Hacker News new | ask | show | jobs
by dragandj 3187 days ago
Can you give an example in popular Julia library(ies) that do that, and, very important, to speed comparisons? Are those operations close to the speed found in MKL for example?
1 comments

Well if you define a new type, and * and + operations for it, you will get matrix multiplication for free in native julia. I think you can do similar things for a few other algorithms in native julia. I don't think it will be MKL speed though because MKL uses cache size information etc. and is very optimized. Of course julia uses BLAS/Lapack etc for the types it can.

GenericSVD.jl is an interesting example of how you can factorize a matrix of quaternions by just defining appropriate functions for quarternions and running using the generic SVD algorithm (it's just an example of what I talked about above, the library is not really used by anyone I think).

Knet.jl is a fairly mature deep learning library that really demonstrates the power of the language. You simply define your forward and loss functions, and then you are set. The function gets auto diferentiated and you go ahead and do SGD. There really isn't anything else you need to mess with. It also works seamlessly with GPU arrays without you having to touch the forward and loss functions.

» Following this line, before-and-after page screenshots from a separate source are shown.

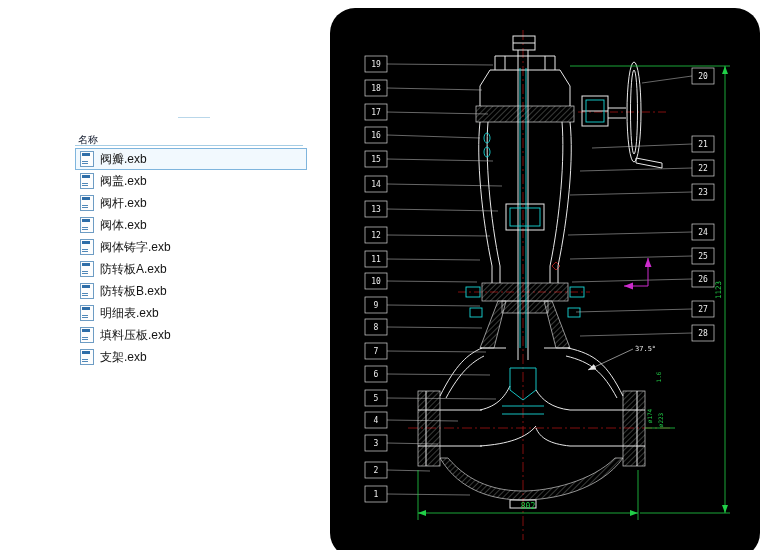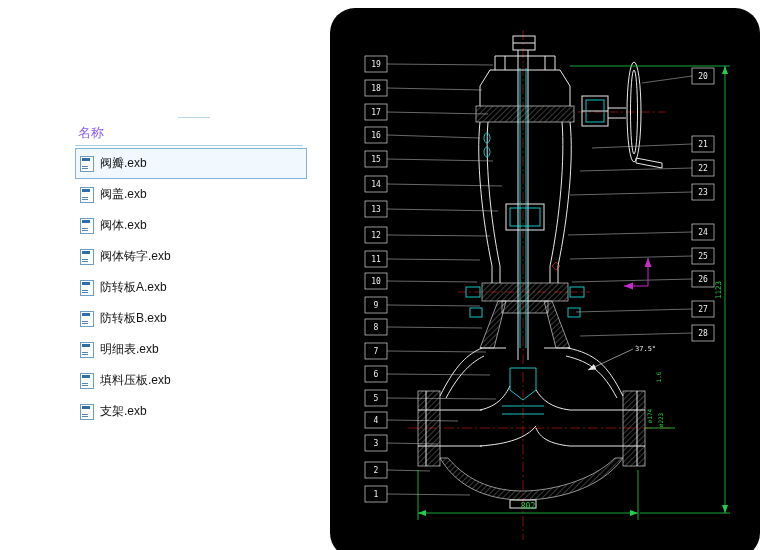"名称" .panel-header { color: #8b5cf6 -> #0f172a; font-size: 13px -> 10px; top: 124px -> 133px }
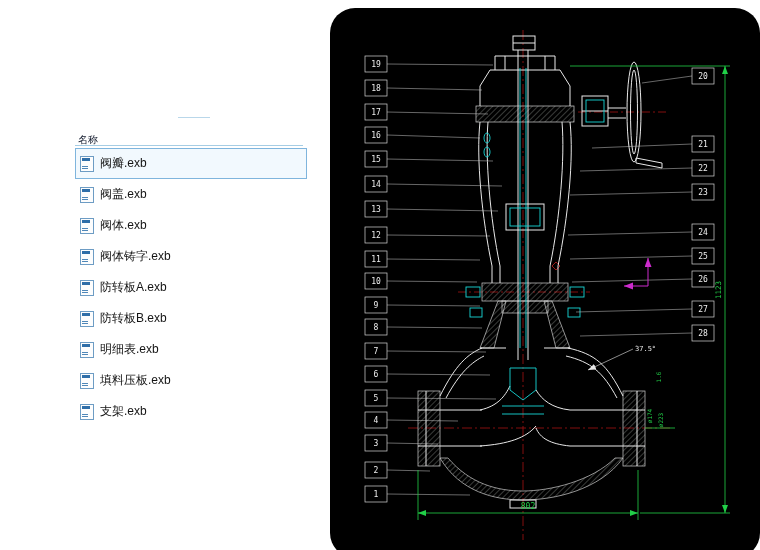"阀瓣.exb" .file-item { height: 31px -> 22px }
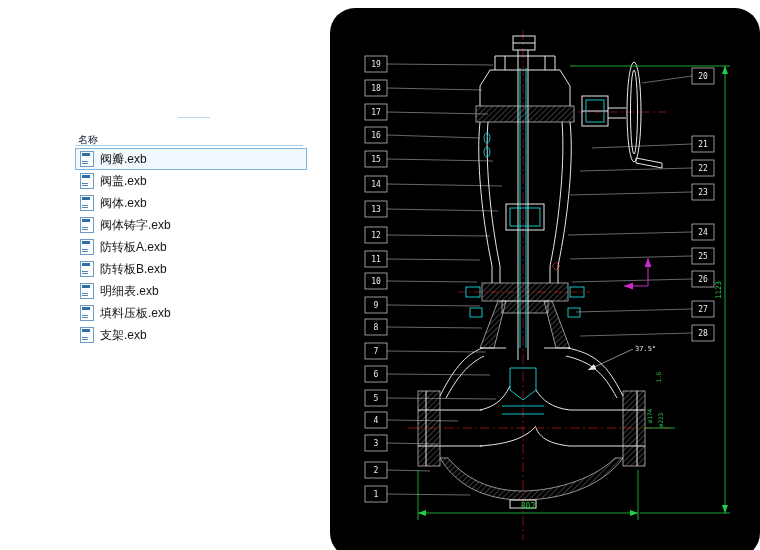"阀杆.exb" li.file-item { html: none -> <li> <span></span> <span>阀杆.exb</span> </li> }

When I hear "you just do X", I become sceptical of that instantly :)
As a note, this feature isn't exclusive to Julia. For example, Eigen implements something similar and the requirements for doing so are specified here:

https://eigen.tuxfamily.org/dox-devel/TopicCustomizing_Custo...

The reason to do so is to use a more exotic type that gives additional information. In the simplest case, we may want to use quad precision, which BLAS and LAPACK do not support by default (but it is possible to hack in). Alternatively, it's a good way to run automatic differentiation through the solve, or use infinite precision libraries like GMP, or use interval arithmetic.

So, yes, it's right to be skeptical, but it is possible, some libraries support it, and it's a useful trick to have available.

It's a useful trick, but I was talking about comparison with what MKL and cuBLAS and other Nvidia libraries do. For the float/double/half implementations of "standard" operations that 95% use cases fall into, of which there are hundreds if not thousands of, I haven't seen even a close match.

Of course, if you need something special, there are various techniques. My preference for those things is to skip the middleman and code them in CUDA/OpenCL kernels directly...

OTOH, I'm interested in machine learning applications rather than physics/engineering. Double is an overkill here, float is the sweet spot, and some techniques use half or even less precision. Quad-precision may just not be the case that I need, but for people who do, I suppose they'd have their ways of solving that.